Supporters of net neutrality fear that large ISP’s might leverage or abuse their positions, giving the fastest Internet service to those that pay them the most. This has led many to call for the FCC to step in and enforce network neutrality rules onto the ISP’s to keep all traffic equal.

Neutrality sounds like a great idea, but unfortunately it’s not that simple.  Many large content providers already have special relationships with ISP’s, called ‘peering’, and far from being a bad thing, it makes service better for all of us. Google, for instance, has routers set up inside of Comcast’s data centers that allow the two companies to trade information more quickly and efficiently. Since it’s impractical for every content provider to have a peering connection, the net will probably never be truly “neutral” as it relates to traffic between websites and ISP’s.

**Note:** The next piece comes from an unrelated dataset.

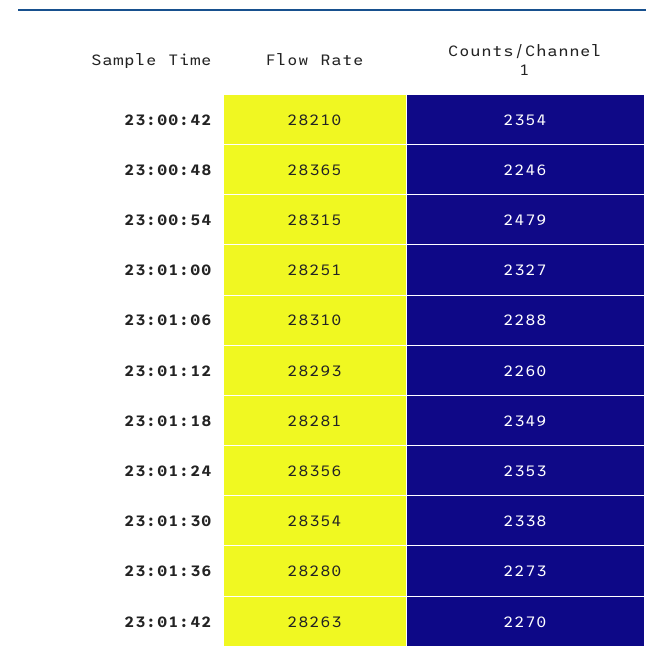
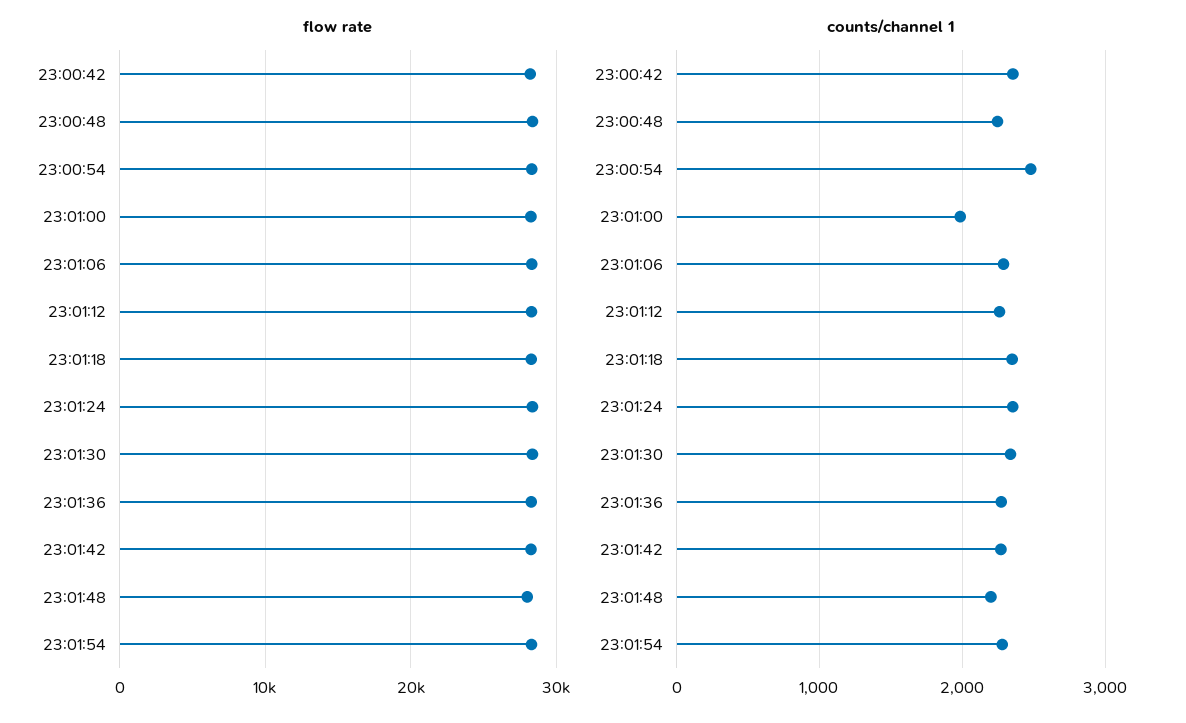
Counts/Channel 1, 23:01:00: 2327 -> 2000
Flow Rate, 23:01:48: none -> 28000
Flow Rate, 23:01:54: none -> 28000
Counts/Channel 1, 23:01:48: none -> 2200
Counts/Channel 1, 23:01:54: none -> 2300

Rather than mandating neutrality in how Internet companies interact with websites, the best solution is supporting competition between ISPs.  Competition will allow the market to punish Internet providers who aren’t acting fairly and avoid the most burdensome forms of regulation. The best plan to do this is common carrier.

Common carrier is not a new concept.  Phone transmission lines, most prominently, are common carrier.  So is the Trans-Alaska Pipeline, meaning that if you are an oil company on the North Slope you get access and are allowed to send your product down the pipe.  This prevents the Big Three from stifling competitors.

In this case, common carrier rules would require companies like GCI to open up part of their networks to competitors. Similarly to how Golden Valley might purchase power from Chugach, companies would have to pay a fair market rate for use of another’s network, but smaller ISPs wouldn’t have to completely build their own infrastructure into neighborhoods before they could compete with larger providers. In practical terms, this means that if Comcast unfairly slowed access to SarahPalinChannel.com or ThinkProgress.org, customers would have more freedom to switch their provider. This would protect the ability of the Internet to grow, and put in place a check on unfair business practices.

So where should we start? Private companies that have invested millions in building out their infrastructure have a strong argument that it would be unfair to force them to open to competitors. But what about connections that have received government subsidies or financing, like the $100 million mentioned above?  The public should have the right to try common carrier on those lines.  After all, we paid for them.

Requiring more competition over infrastructure that the public bought or subsidized would help consumers and protect the net neutrality idea.  Private companies have benefited hugely from the government’s spending on broadband access; requiring those networks to open to competition is a fair trade.